Diriwayatkan dari ‘Ikrimah bahwa Ibnu ‘Abbas berkata, “Ayat tersebut diberlakukan bagi wanita hamil dan yang sedang menyusui.” [HR. Abu Dawud]. [Lihat pada Al-Syaukani, Nailul Authar, Kitaab al-Shiyaam, hal.297-8].

Termasuk golongan yang tidak mampu berpuasa adalah orang yang memiliki sakit yang sangat akut, menahun, dan tidak bisa diharapkan sembuh.

Diriwayatkan oleh Ibn Hazm dari Hammad Ibn Salah dari Ayub dari Nafi’ bahwa seorang perempuan Quraisy yang sedang hamil bertanya kepada Ibn ‘Umar, tentang hal puasanya. Ibnu ‘Umar menjawab, “Berbukalah dan berilah makan seorang miskin setiap harinya, dan tidak usah mengqadla’nya.” [Al-Muhalla VI:263].

Diriwayatkan pula dari al-Bazar dan dishahihkan oleh Daruquthniy dari Ibnu ‘Abbas, bahwa beliau pernah berkata kepada ibu anaknya (budak yang dijadikan isterinya) yang sedang hamil; “Engkau sekedudukan dengan orang yang tak sanggup mengerjakan puasa; atas engkau hanya fidyah dan tidak ada qadha’”. [Hakadza Nashumu, Taufiq Mahmud:239].

Riwayat di atas meskipun mauquf bisa diikuti, bahwa orang yang hamil, menyusui, dan orang sakit menahun dan akut, harus berbuka, dan tidak perlu mengqadha’nya. Ia hanya diwajibkan membayar fidyah itupun jika ia mampu. Dan inilah pendapat yang paling kuat. [Sebagian ‘ulama berpendapat bahwa wanita yang hamil, atau menyusui, jika ia berbuka karena takut atas (keselamatan) dirinya, maka ia wajib mengqadha dan tidak wajib membayar fidyah. Namun bila ia berbuka karena takut akan keselamatan janinnya, maka ia wajib mengqadha’ dan membayar fidyah. Ini adalah pendapat Syafi’I, Sufyan, dan Imam Ahmad. Sebagian ‘ulama berpendapat bahwa si hamil, dan menyusui tidak perlu mengqadha puasanya, namun cukup membayar fidyah. Akan tetapi bila ia berniat untuk mengqadha’ puasanya maka ia tidak wajib mengeluarkan fidyah.

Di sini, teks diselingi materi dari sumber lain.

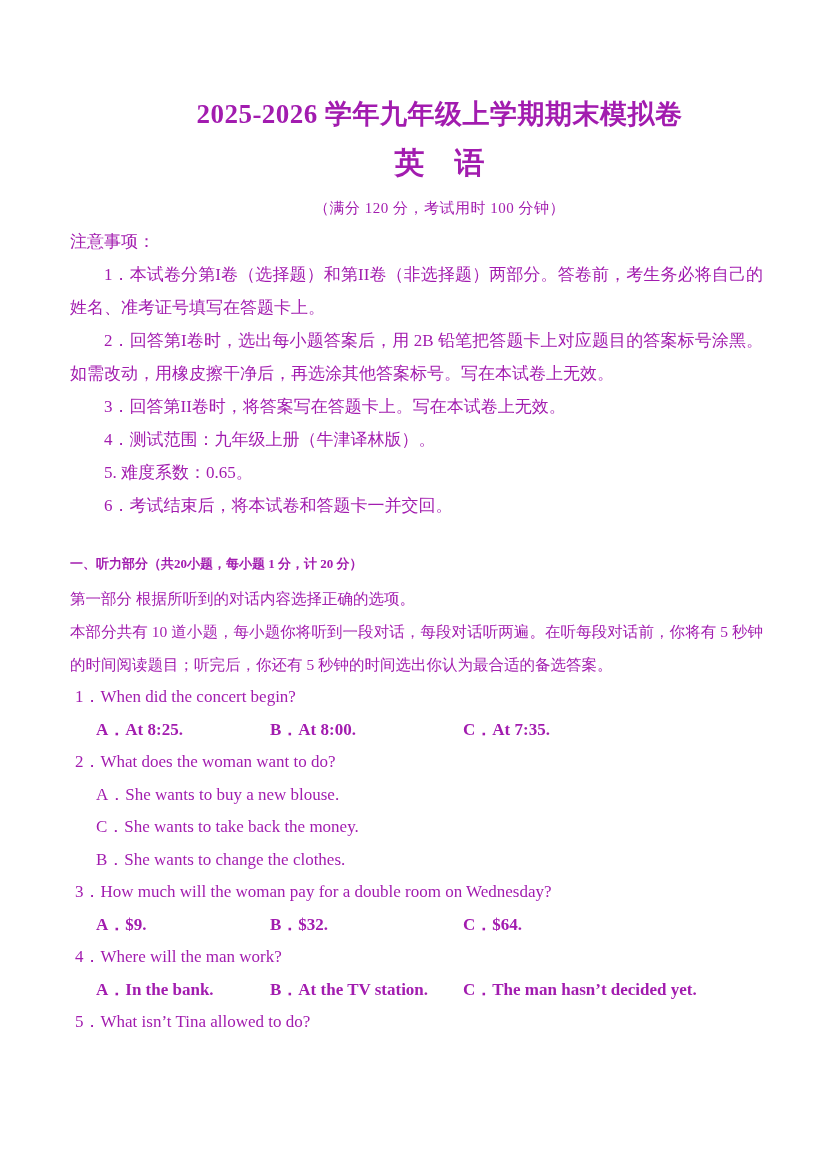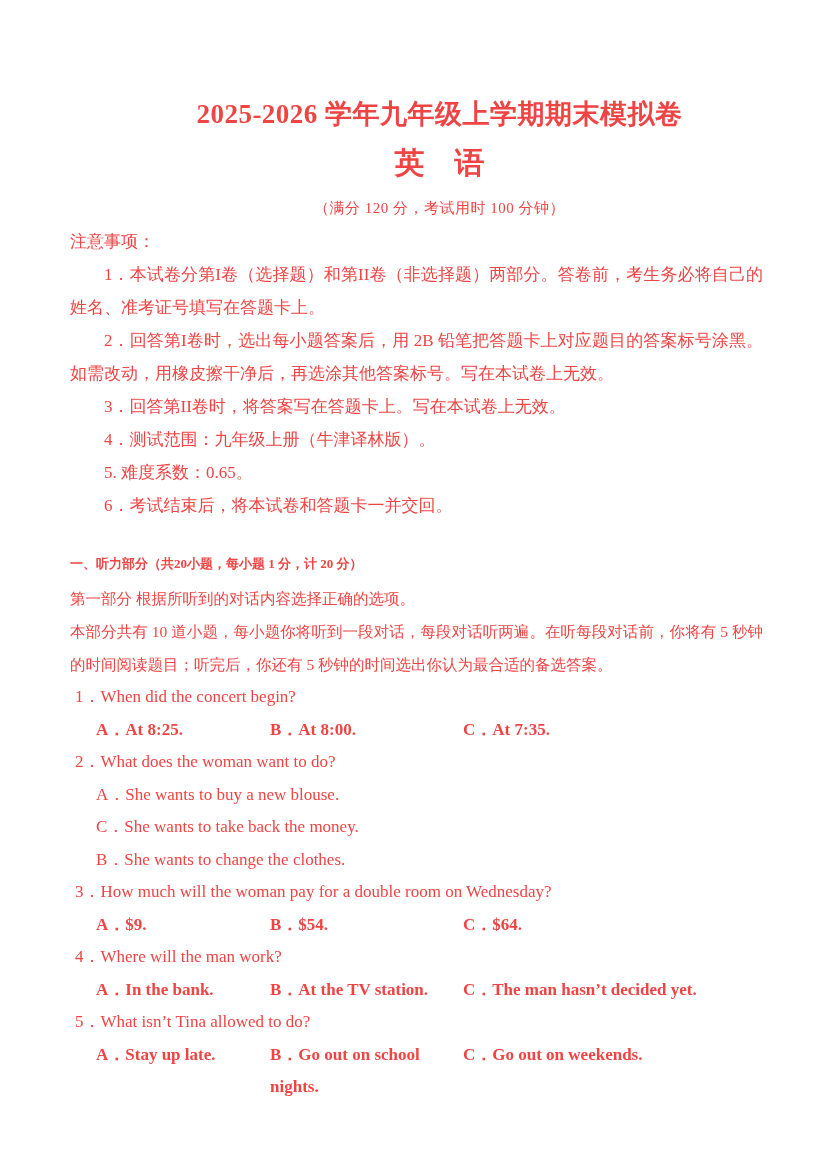"2025-2026 学年九年级上学期期末模拟卷" .page { color: #ef4444 -> #a21caf }
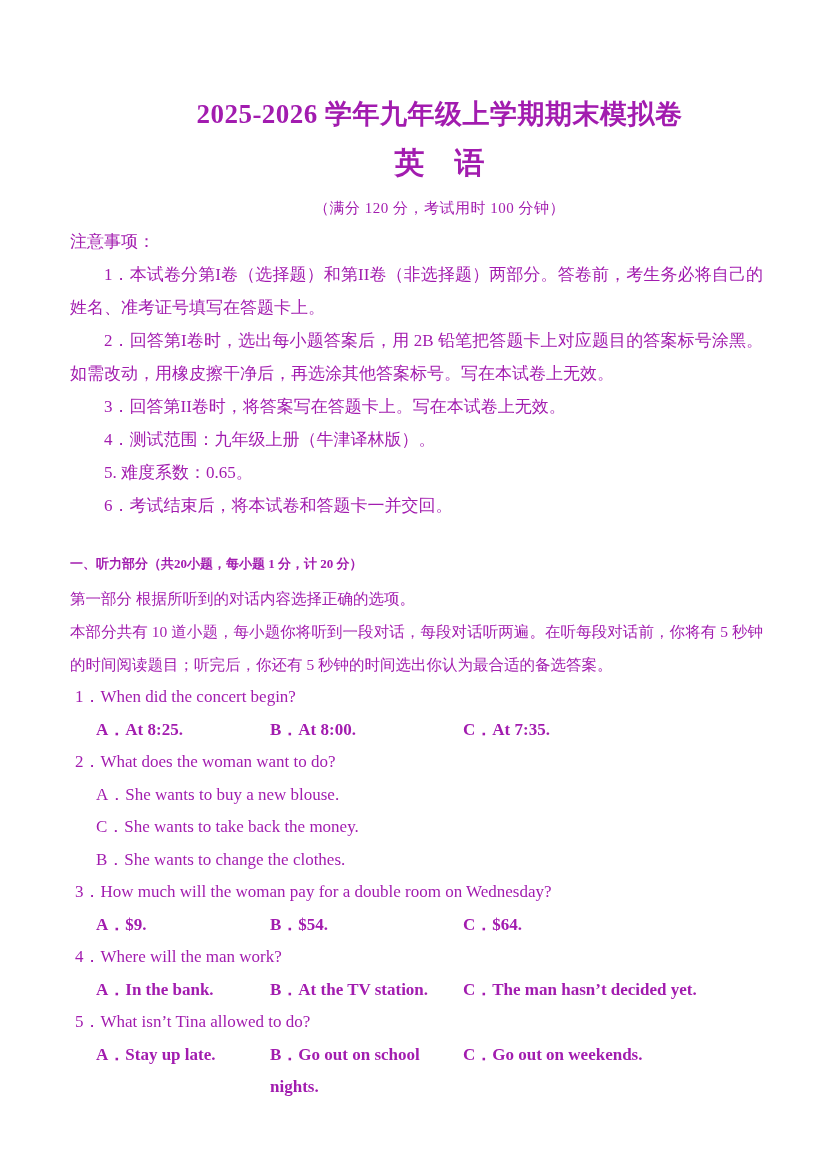"B．$54." span.oc-b { text: $54 -> $32 }
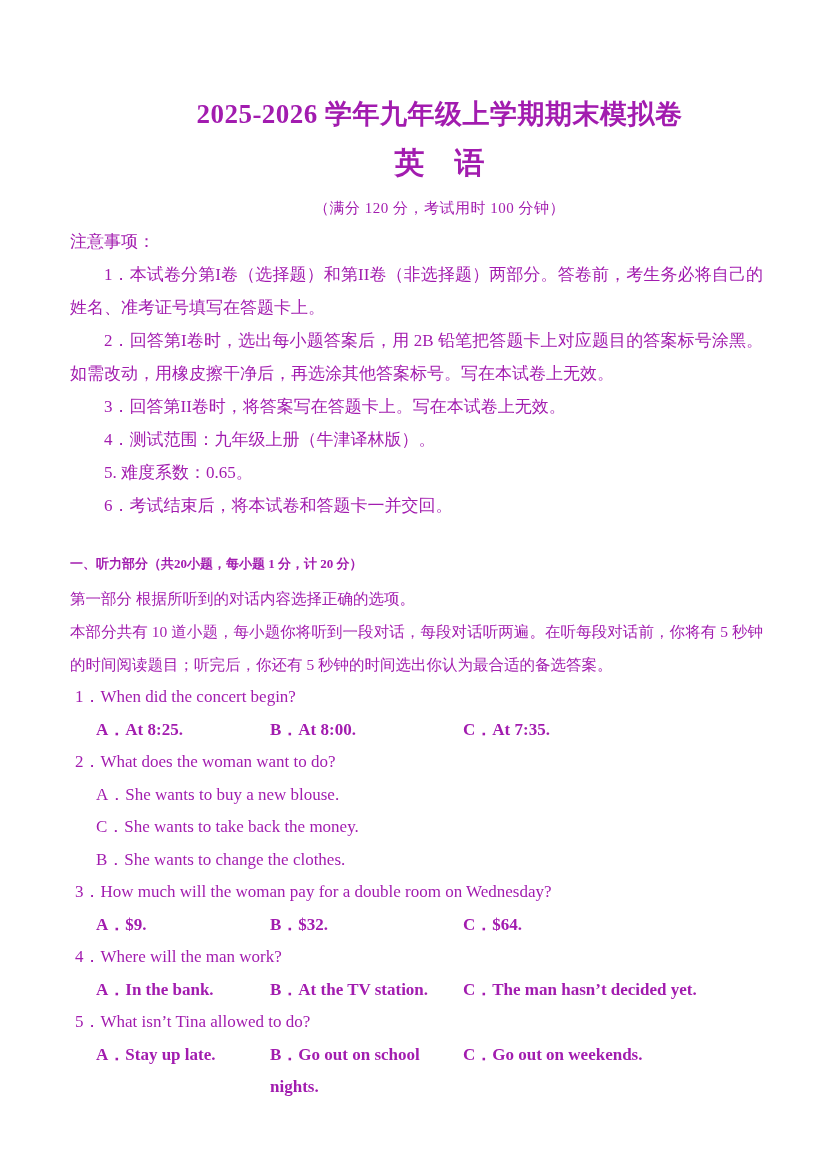"A．Stay up late." div.opts-row { html: <div> <span>A．Stay up late.</span> <span>B．Go out on school nights.</span> <span>C．Go out on weekends.</span> </div> -> none }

Sedangakan al-Hasan, Atha’, Zuhri, Sa’id Ibn Jubair, Nakha’iy dan Abu Hanifah berpendapat, “Tidak ada kafarat atas si hamil dan wanita yang menyusui; ia hanya wajib qadha’. Sedangkan Imam Malik menyatakan, “Fidyah itu hanya wajib dikeluarkan atas orang yang menyusui saja, tidak bagi wanita hamil.”]

Ketentuan Fidyah :
adalah memberikan makan kepada orang miskin (setiap hari, dengan takaran sebanyak 1 mud (lebih dari 6 ons)), karena tidak mengerjakan puasa karena ada alasan-alasan syar’i.

Ketentuan ini berdasarkan sebuah riwayat dari Ibnu ‘Abbas, 
“Barangsiapa telah sangat tua yang tidak sanggup berpuasa Ramadhon, maka ia memberi fidyah sehari sebanyak I mud gandum.” [HR. Bukhari]. 
Riwayat senada dikeluarkan oleh Imam Baihaqi dari shahabat Ibnu ‘Umar.